I am learning about GIL in python and tried to run sys.refcount() and recevied value of 148. This might be a very simple question , any help would be appreciated.
Why is the value 148 and not 2 ?
import sys
c = 1
print(sys.getrefcount(c))
>>> 148
CodePudding user response:
int
is special.
Its values are very numerous (pun intended) and small, which is the worst-case as far object overhead (it wastes time to allocate, GCs become smaller because they have more heap objects to scan, and wastes time to reference count and deallocate).
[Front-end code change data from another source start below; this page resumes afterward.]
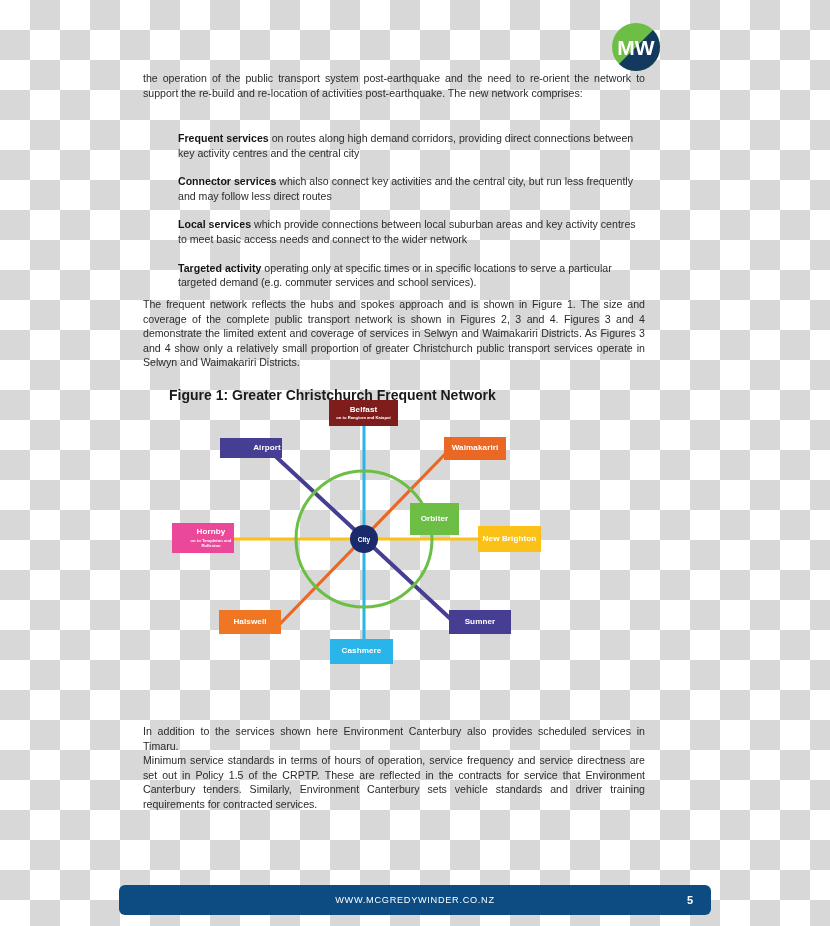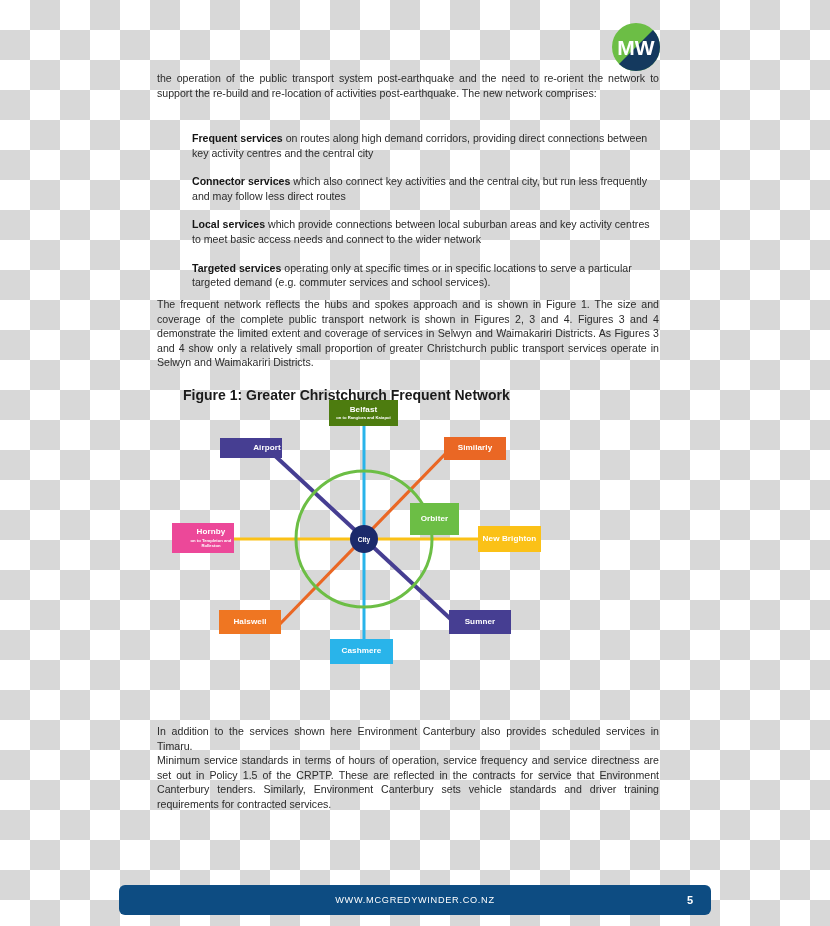"the operation of the public" .col { left: 157px -> 143px }
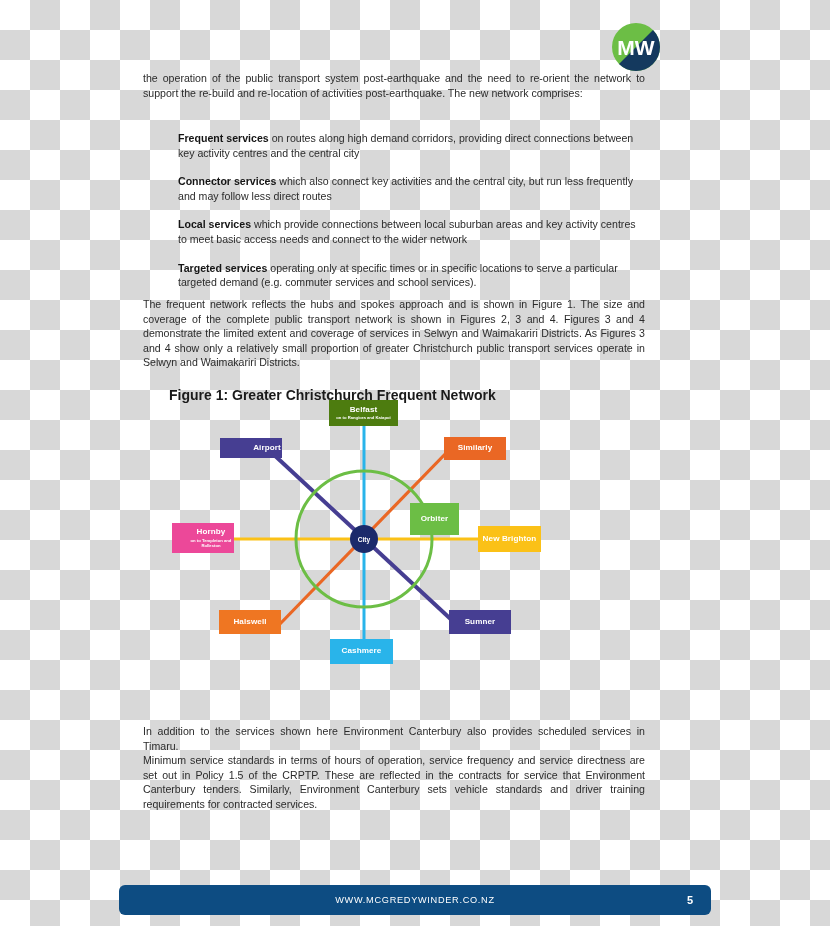"Targeted services" b { text: services -> activity }
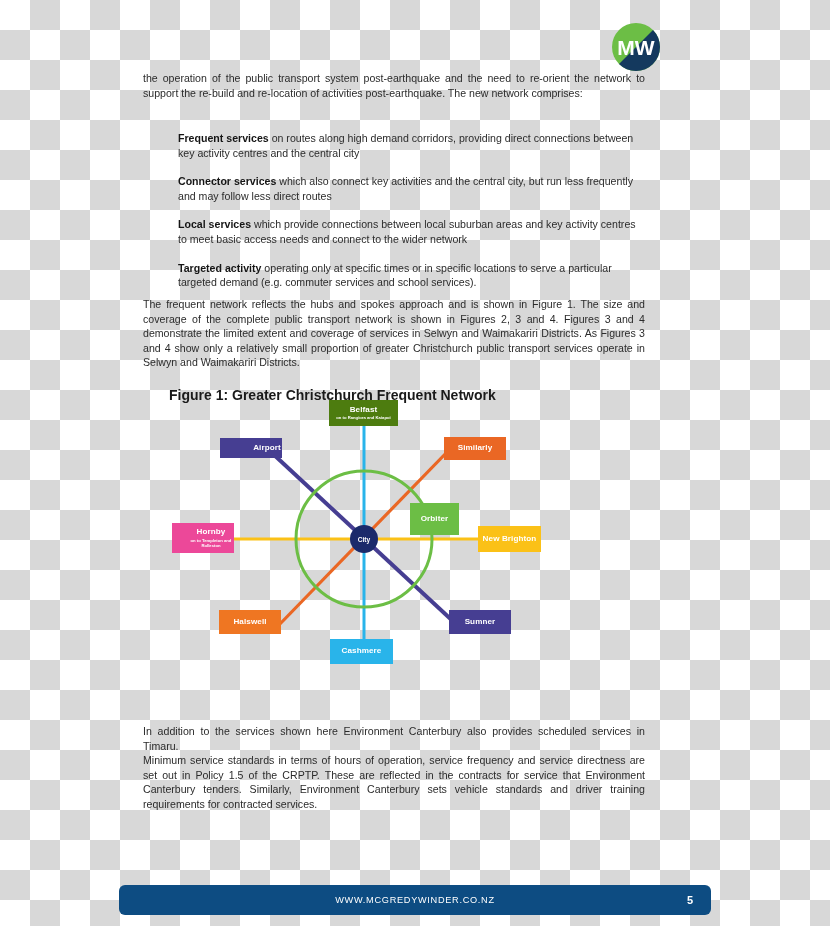"Belfast" div.nodebox { background: #4d7c0f -> #7f1d1d }
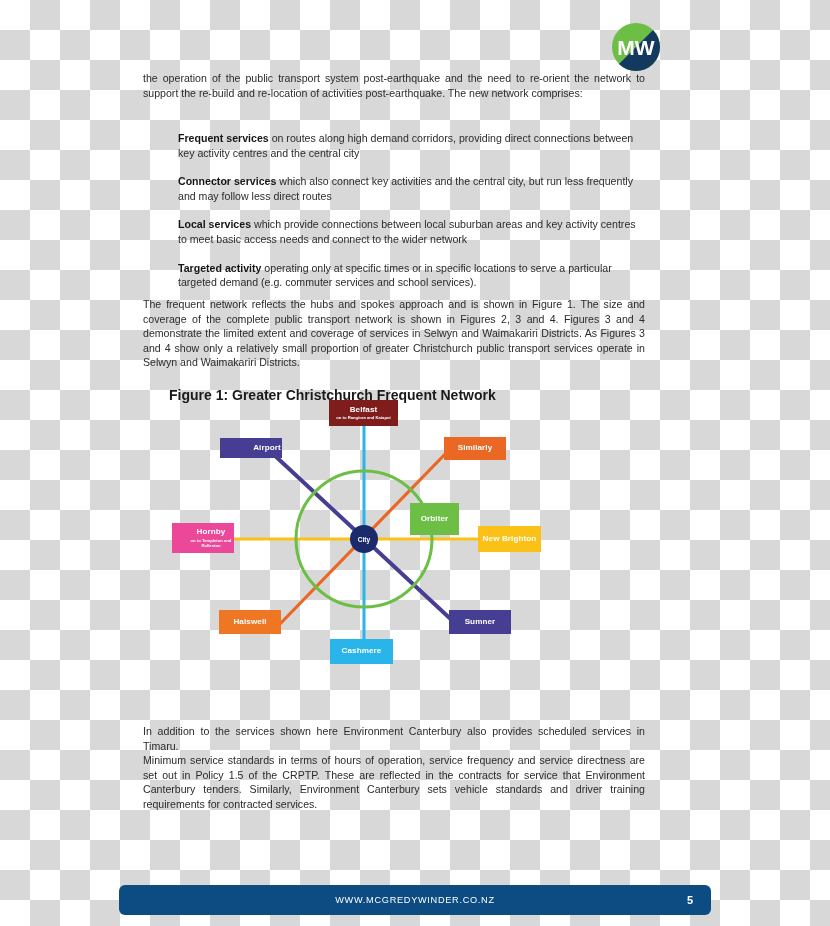"Similarly" span.t1 { text: Similarly -> Waimakariri }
Typically language runtimes go to pretty great lengths to try to optimizations special cases like int
, bool
, etc.
Depending on the particular implementation of Python, it's possible that int
objects are represented as:
- Regular, run-of-the-mill heap-allocated objects (i.e., no special optimizations).
- As regular heap-allocated objects, but with a pool of shared objects used to represent all the most common values. (e.g. every instance of
1
is the same object, referenced everywhere where a1
is used) - Or as a tagged pointer, which involves no heap-allocation at all (for suitably small integer values).
In case 2 or 3, its reference count will not be what you might expect, had it been a "normal" object.
CodePudding user response:
Your Python code isn't the only thing running. Much of the Python standard library is written in Python, and depending on which shell you use that can cause quite a few modules to be imported before the first thing you type. Here under CPython 3.10.0's IDLE:
>>> import sys
>>> len(sys.modules)
159
So just getting to the prompt imported 159(!) modules "under the covers".
"Small" integer objects are shared, across uses, by the CPython implementation. So every instance of 3 across all those modules adds to 3's refcount. Here are some others:
>>> for i in range(-10, 11):
... print(i, sys.getrefcount(i))
-10 3
-9 3
-8 3
-7 3
-6 3
-5 9
-4 5
-3 12
-2 25
-1 190
0 914
1 804
2 363
3 144
4 202
5 83
6 83
7 38
8 128
9 54
10 64
So 3 is "pretty popular", but 0 is the easy winner. Nothing else is using, e.g., -10 or -9, though.
But do note that knowing this is of no actual value to you. Whether and when Python shares immutable objects is implementation-defined, and can (and does!) change across releases.